Description of the task -> A complete and exact copy of the data below is the task.

Record extracts ->
[Start of section]

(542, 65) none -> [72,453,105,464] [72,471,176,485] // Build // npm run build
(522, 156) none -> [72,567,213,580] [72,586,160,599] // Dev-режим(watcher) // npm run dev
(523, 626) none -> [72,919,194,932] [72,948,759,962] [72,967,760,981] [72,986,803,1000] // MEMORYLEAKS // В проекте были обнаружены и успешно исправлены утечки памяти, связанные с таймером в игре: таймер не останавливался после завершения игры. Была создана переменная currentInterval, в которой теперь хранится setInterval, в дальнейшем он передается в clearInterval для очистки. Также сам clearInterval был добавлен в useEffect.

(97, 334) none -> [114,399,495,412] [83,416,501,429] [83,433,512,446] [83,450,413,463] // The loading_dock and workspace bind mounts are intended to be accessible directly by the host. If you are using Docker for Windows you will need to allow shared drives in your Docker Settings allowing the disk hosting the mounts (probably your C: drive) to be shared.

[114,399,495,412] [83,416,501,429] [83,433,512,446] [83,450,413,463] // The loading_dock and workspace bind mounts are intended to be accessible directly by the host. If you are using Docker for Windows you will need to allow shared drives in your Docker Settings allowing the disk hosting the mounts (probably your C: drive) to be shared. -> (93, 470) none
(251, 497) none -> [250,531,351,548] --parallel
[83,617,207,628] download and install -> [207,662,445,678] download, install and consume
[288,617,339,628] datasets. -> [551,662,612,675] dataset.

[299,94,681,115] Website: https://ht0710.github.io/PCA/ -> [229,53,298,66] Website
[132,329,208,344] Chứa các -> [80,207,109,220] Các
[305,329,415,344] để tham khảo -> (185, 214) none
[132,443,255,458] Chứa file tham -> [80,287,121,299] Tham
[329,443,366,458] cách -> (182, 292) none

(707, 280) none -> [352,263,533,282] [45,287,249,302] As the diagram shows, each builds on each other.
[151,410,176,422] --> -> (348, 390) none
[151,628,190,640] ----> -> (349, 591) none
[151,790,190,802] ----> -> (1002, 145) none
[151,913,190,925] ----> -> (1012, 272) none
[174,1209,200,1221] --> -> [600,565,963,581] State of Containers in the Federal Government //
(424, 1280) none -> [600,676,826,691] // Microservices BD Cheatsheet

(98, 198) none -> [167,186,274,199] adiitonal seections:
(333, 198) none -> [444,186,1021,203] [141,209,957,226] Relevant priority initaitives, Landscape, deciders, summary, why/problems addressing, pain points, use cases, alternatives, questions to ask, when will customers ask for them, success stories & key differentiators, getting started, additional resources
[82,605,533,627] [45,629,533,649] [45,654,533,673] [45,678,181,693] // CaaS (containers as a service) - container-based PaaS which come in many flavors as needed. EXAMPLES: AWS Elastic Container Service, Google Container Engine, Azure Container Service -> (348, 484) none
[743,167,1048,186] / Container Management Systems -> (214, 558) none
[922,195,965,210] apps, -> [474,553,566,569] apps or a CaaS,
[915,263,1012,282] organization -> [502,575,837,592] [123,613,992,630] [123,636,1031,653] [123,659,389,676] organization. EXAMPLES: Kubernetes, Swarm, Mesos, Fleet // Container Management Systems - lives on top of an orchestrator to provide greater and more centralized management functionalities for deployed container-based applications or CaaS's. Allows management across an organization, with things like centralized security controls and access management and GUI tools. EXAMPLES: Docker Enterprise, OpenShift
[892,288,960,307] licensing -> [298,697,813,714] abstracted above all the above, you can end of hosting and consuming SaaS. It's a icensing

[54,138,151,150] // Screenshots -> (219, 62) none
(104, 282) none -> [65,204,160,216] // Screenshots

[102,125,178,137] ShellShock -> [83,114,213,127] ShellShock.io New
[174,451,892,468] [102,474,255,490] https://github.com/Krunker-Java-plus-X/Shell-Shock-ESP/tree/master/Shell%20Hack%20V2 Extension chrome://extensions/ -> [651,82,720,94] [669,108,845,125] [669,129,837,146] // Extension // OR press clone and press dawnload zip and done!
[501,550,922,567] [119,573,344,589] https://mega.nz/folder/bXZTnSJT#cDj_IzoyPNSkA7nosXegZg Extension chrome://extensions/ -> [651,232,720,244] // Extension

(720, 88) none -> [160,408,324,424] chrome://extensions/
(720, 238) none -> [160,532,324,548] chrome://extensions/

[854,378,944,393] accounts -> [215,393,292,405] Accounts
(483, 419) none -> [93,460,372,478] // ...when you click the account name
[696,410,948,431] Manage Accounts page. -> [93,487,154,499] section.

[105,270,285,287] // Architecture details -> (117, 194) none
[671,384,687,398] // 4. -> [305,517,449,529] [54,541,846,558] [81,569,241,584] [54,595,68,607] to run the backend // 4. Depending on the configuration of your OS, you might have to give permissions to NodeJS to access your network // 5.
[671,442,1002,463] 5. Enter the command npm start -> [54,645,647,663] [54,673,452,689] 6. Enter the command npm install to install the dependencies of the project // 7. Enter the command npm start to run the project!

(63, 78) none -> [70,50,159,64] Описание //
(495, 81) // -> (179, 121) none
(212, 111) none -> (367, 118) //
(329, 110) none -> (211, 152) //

[End of section]

Task answer ->
(542, 65) none -> [72,453,105,464] [72,471,176,485] // Build // npm run build
(522, 156) none -> [72,567,213,580] [72,586,160,599] // Dev-режим(watcher) // npm run dev
(523, 626) none -> [72,919,194,932] [72,948,759,962] [72,967,760,981] [72,986,803,1000] // MEMORYLEAKS // В проекте были обнаружены и успешно исправлены утечки памяти, связанные с таймером в игре: таймер не останавливался после завершения игры. Была создана переменная currentInterval, в которой теперь хранится setInterval, в дальнейшем он передается в clearInterval для очистки. Также сам clearInterval был добавлен в useEffect.

(97, 334) none -> [114,399,495,412] [83,416,501,429] [83,433,512,446] [83,450,413,463] // The loading_dock and workspace bind mounts are intended to be accessible directly by the host. If you are using Docker for Windows you will need to allow shared drives in your Docker Settings allowing the disk hosting the mounts (probably your C: drive) to be shared.

[114,399,495,412] [83,416,501,429] [83,433,512,446] [83,450,413,463] // The loading_dock and workspace bind mounts are intended to be accessible directly by the host. If you are using Docker for Windows you will need to allow shared drives in your Docker Settings allowing the disk hosting the mounts (probably your C: drive) to be shared. -> (93, 470) none
(251, 497) none -> [250,531,351,548] --parallel
[83,617,207,628] download and install -> [207,662,445,678] download, install and consume
[288,617,339,628] datasets. -> [551,662,612,675] dataset.

[299,94,681,115] Website: https://ht0710.github.io/PCA/ -> [229,53,298,66] Website
[132,329,208,344] Chứa các -> [80,207,109,220] Các
[305,329,415,344] để tham khảo -> (185, 214) none
[132,443,255,458] Chứa file tham -> [80,287,121,299] Tham
[329,443,366,458] cách -> (182, 292) none

(707, 280) none -> [352,263,533,282] [45,287,249,302] As the diagram shows, each builds on each other.
[151,410,176,422] --> -> (348, 390) none
[151,628,190,640] ----> -> (349, 591) none
[151,790,190,802] ----> -> (1002, 145) none
[151,913,190,925] ----> -> (1012, 272) none
[174,1209,200,1221] --> -> [600,565,963,581] State of Containers in the Federal Government //
(424, 1280) none -> [600,676,826,691] // Microservices BD Cheatsheet

(98, 198) none -> [167,186,274,199] adiitonal seections:
(333, 198) none -> [444,186,1021,203] [141,209,957,226] Relevant priority initaitives, Landscape, deciders, summary, why/problems addressing, pain points, use cases, alternatives, questions to ask, when will customers ask for them, success stories & key differentiators, getting started, additional resources
[82,605,533,627] [45,629,533,649] [45,654,533,673] [45,678,181,693] // CaaS (containers as a service) - container-based PaaS which come in many flavors as needed. EXAMPLES: AWS Elastic Container Service, Google Container Engine, Azure Container Service -> (348, 484) none
[743,167,1048,186] / Container Management Systems -> (214, 558) none
[922,195,965,210] apps, -> [474,553,566,569] apps or a CaaS,
[915,263,1012,282] organization -> [502,575,837,592] [123,613,992,630] [123,636,1031,653] [123,659,389,676] organization. EXAMPLES: Kubernetes, Swarm, Mesos, Fleet // Container Management Systems - lives on top of an orchestrator to provide greater and more centralized management functionalities for deployed container-based applications or CaaS's. Allows management across an organization, with things like centralized security controls and access management and GUI tools. EXAMPLES: Docker Enterprise, OpenShift
[892,288,960,307] licensing -> [298,697,813,714] abstracted above all the above, you can end of hosting and consuming SaaS. It's a icensing

[54,138,151,150] // Screenshots -> (219, 62) none
(104, 282) none -> [65,204,160,216] // Screenshots

[102,125,178,137] ShellShock -> [83,114,213,127] ShellShock.io New
[174,451,892,468] [102,474,255,490] https://github.com/Krunker-Java-plus-X/Shell-Shock-ESP/tree/master/Shell%20Hack%20V2 Extension chrome://extensions/ -> [651,82,720,94] [669,108,845,125] [669,129,837,146] // Extension // OR press clone and press dawnload zip and done!
[501,550,922,567] [119,573,344,589] https://mega.nz/folder/bXZTnSJT#cDj_IzoyPNSkA7nosXegZg Extension chrome://extensions/ -> [651,232,720,244] // Extension

(720, 88) none -> [160,408,324,424] chrome://extensions/
(720, 238) none -> [160,532,324,548] chrome://extensions/

[854,378,944,393] accounts -> [215,393,292,405] Accounts
(483, 419) none -> [93,460,372,478] // ...when you click the account name
[696,410,948,431] Manage Accounts page. -> [93,487,154,499] section.

[105,270,285,287] // Architecture details -> (117, 194) none
[671,384,687,398] // 4. -> [305,517,449,529] [54,541,846,558] [81,569,241,584] [54,595,68,607] to run the backend // 4. Depending on the configuration of your OS, you might have to give permissions to NodeJS to access your network // 5.
[671,442,1002,463] 5. Enter the command npm start -> [54,645,647,663] [54,673,452,689] 6. Enter the command npm install to install the dependencies of the project // 7. Enter the command npm start to run the project!

(63, 78) none -> [70,50,159,64] Описание //
(495, 81) // -> (179, 121) none
(212, 111) none -> (367, 118) //
(329, 110) none -> (211, 152) //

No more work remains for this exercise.